The problem: What is the number of lines in this data that contain the word "Pierre"? Give the number alone.

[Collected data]
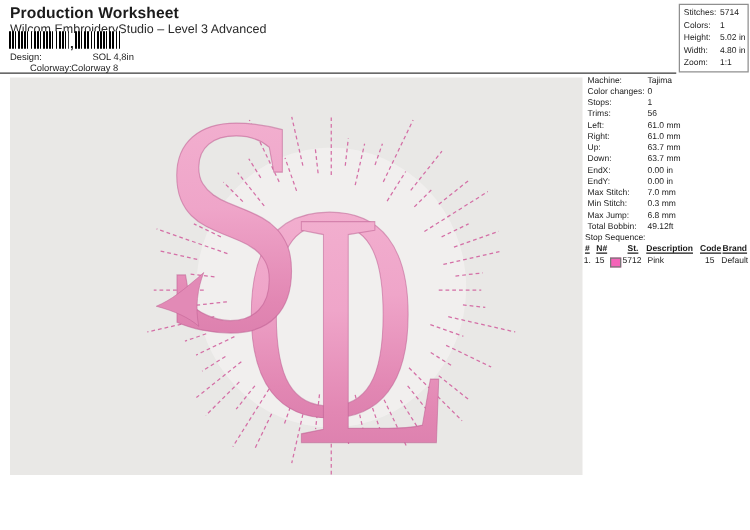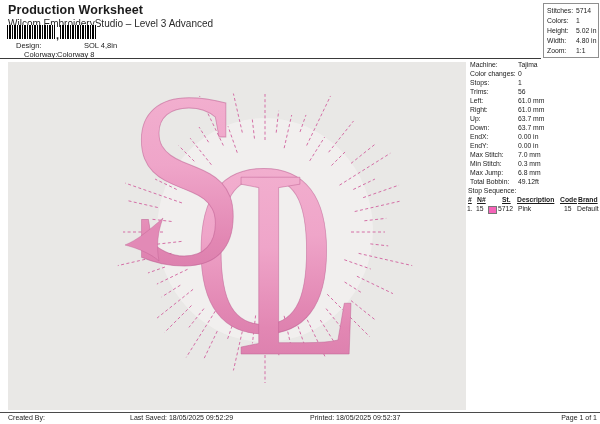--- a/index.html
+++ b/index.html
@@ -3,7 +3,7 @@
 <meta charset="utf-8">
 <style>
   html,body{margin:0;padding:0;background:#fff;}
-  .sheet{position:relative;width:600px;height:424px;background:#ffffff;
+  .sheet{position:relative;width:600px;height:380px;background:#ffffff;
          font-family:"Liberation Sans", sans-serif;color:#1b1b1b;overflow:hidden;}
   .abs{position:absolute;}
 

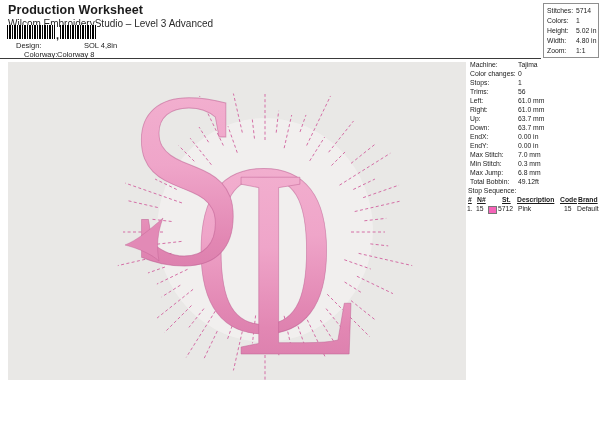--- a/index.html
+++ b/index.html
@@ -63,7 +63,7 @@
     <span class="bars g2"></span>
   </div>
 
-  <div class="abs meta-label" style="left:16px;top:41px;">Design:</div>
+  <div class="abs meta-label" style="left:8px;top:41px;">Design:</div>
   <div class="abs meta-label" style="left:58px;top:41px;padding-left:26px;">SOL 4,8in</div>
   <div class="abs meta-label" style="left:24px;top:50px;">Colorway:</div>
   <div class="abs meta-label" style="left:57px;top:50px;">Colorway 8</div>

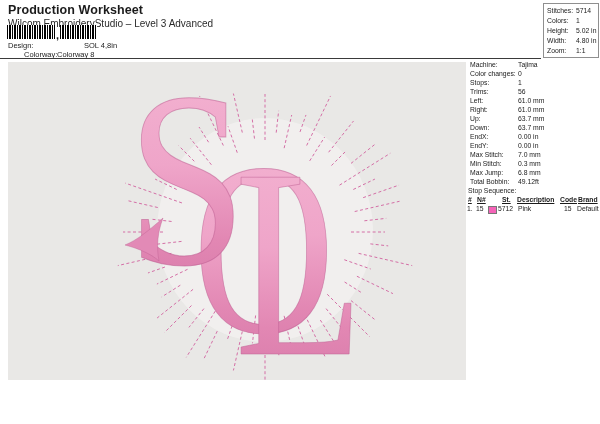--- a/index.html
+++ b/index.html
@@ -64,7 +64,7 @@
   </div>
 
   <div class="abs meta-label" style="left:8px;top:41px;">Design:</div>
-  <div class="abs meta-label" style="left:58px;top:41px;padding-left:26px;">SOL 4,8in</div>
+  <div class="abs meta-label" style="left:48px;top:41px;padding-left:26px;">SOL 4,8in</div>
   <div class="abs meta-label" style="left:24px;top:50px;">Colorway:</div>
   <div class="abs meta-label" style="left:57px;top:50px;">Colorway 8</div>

---

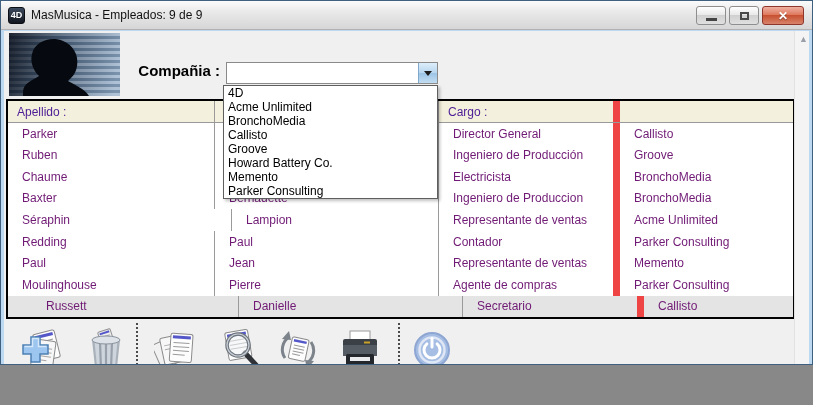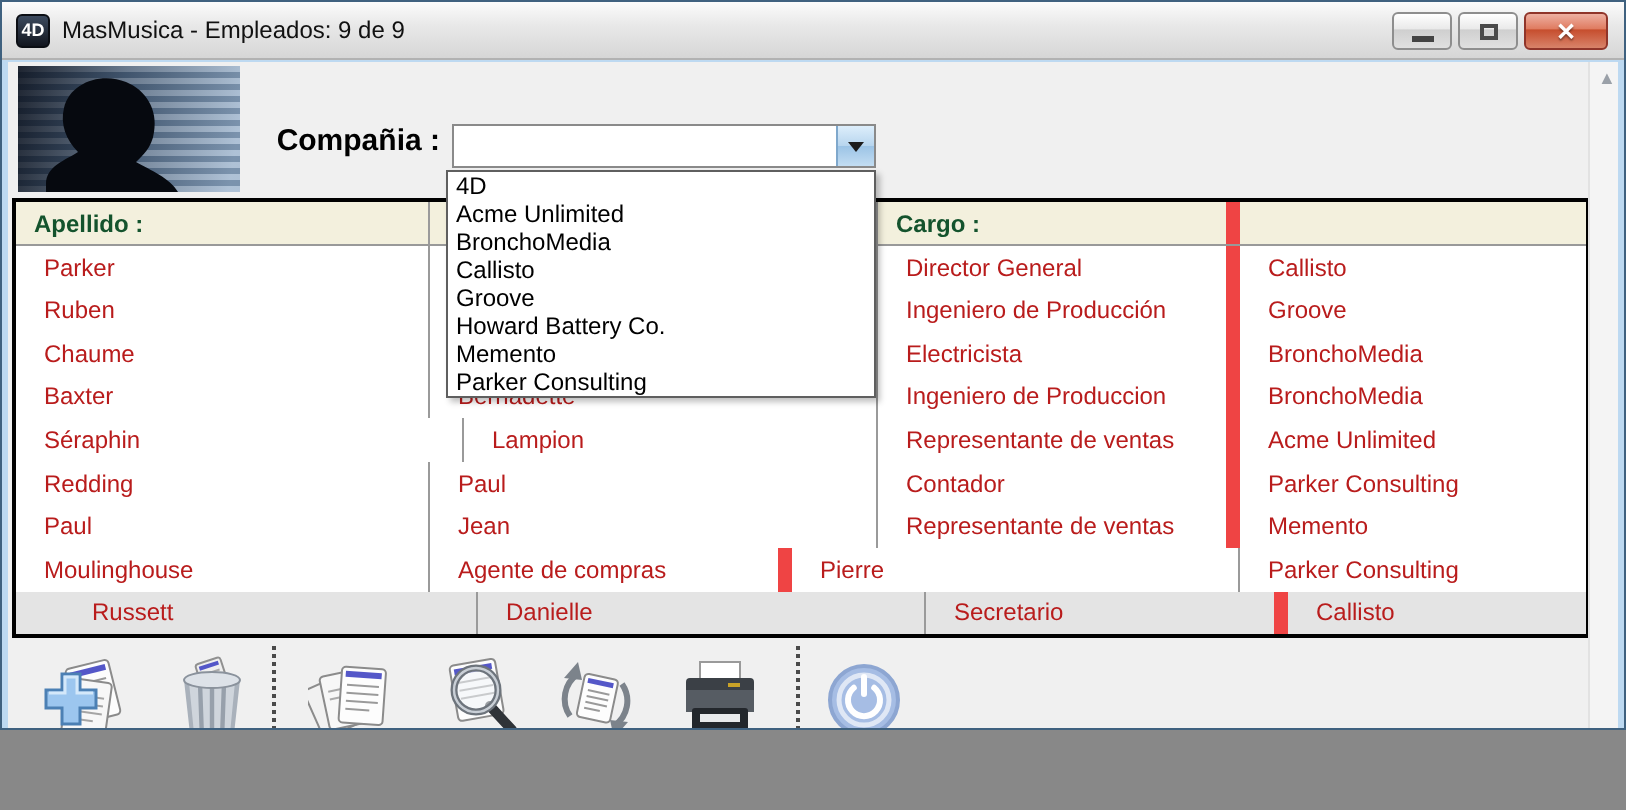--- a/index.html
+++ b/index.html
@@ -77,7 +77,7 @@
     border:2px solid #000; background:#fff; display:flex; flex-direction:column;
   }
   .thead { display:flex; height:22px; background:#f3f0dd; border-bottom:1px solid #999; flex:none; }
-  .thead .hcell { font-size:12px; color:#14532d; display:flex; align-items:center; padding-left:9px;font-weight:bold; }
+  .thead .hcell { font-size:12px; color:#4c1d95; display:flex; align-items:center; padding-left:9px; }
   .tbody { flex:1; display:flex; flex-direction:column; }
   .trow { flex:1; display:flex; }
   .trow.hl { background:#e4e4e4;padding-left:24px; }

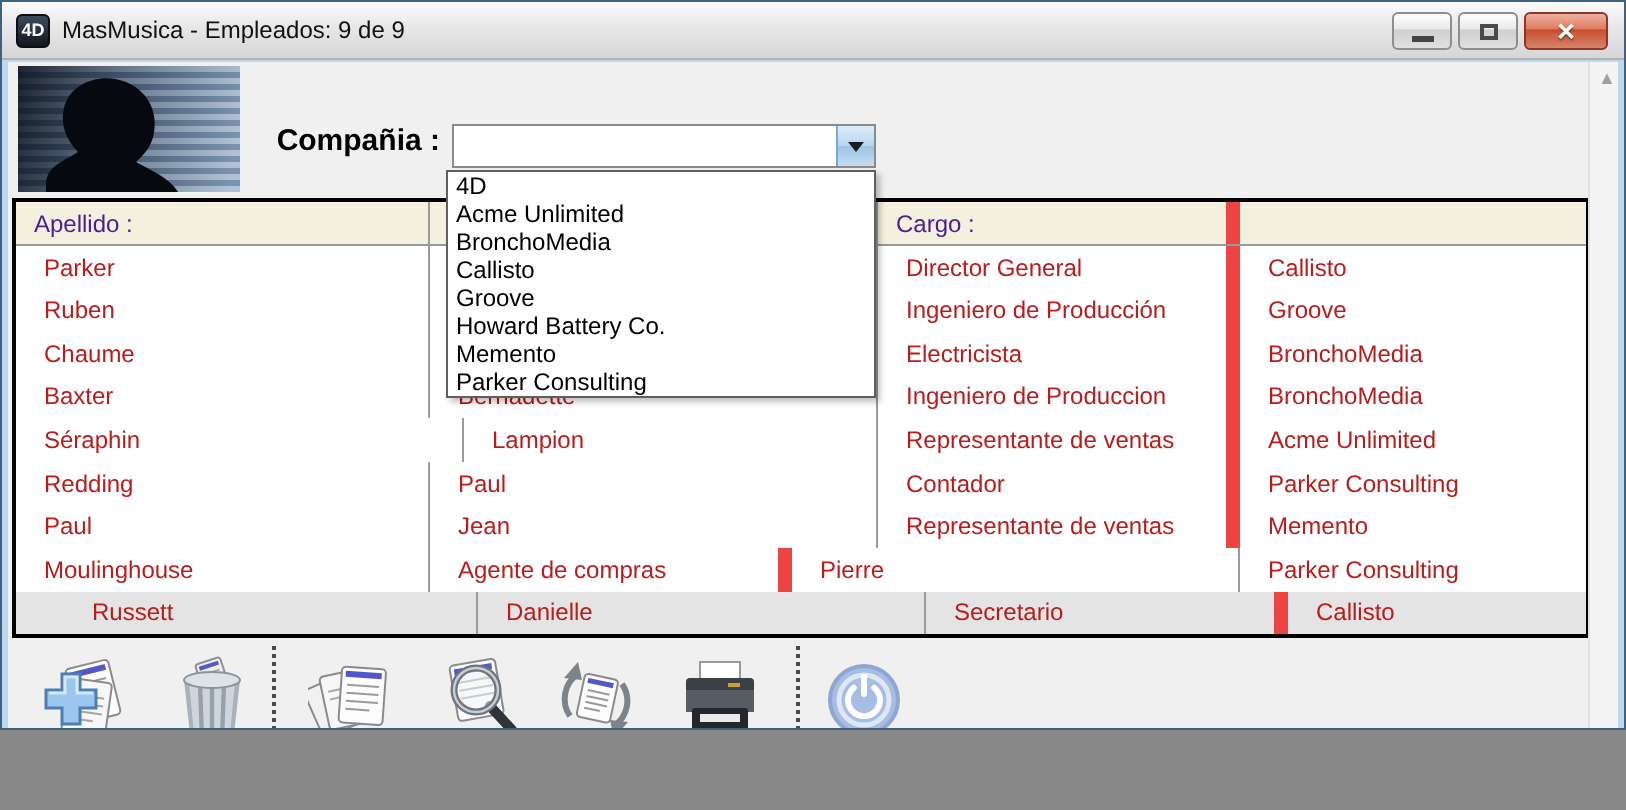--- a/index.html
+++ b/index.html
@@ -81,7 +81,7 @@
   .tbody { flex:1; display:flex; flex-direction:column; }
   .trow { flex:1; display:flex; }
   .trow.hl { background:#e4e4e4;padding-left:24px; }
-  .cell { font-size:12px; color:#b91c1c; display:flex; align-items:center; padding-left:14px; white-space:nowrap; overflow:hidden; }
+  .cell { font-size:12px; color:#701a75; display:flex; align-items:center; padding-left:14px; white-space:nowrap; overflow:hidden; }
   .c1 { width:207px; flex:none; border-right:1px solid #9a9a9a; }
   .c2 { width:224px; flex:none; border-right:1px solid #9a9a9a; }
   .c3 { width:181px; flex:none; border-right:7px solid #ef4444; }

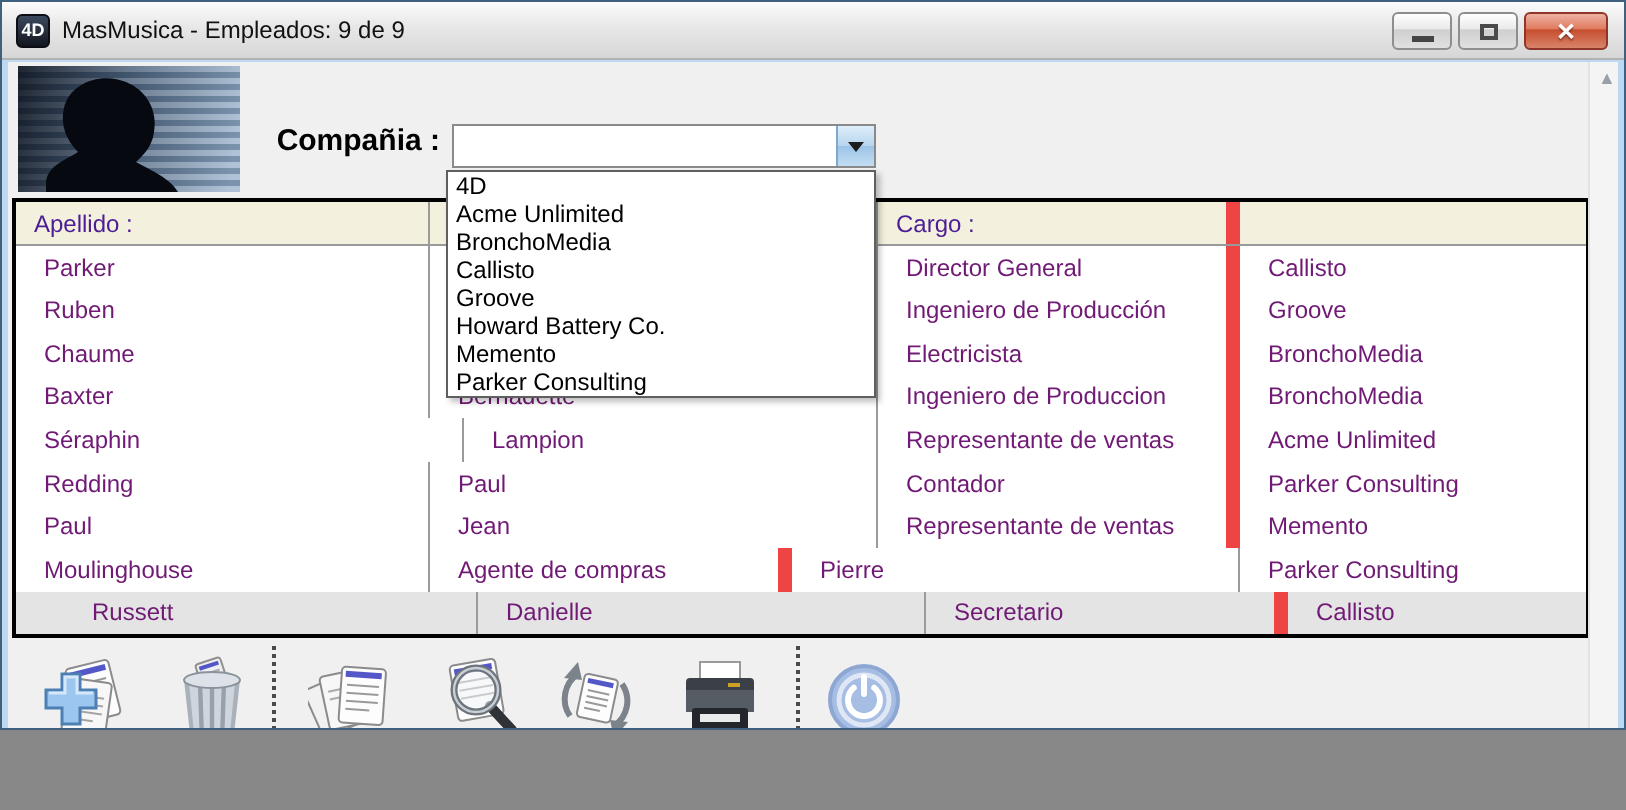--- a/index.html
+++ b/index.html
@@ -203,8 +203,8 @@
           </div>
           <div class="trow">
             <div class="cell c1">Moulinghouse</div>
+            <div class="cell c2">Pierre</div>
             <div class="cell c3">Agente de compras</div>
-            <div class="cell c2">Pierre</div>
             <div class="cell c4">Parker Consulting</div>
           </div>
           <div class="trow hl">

Result below: 2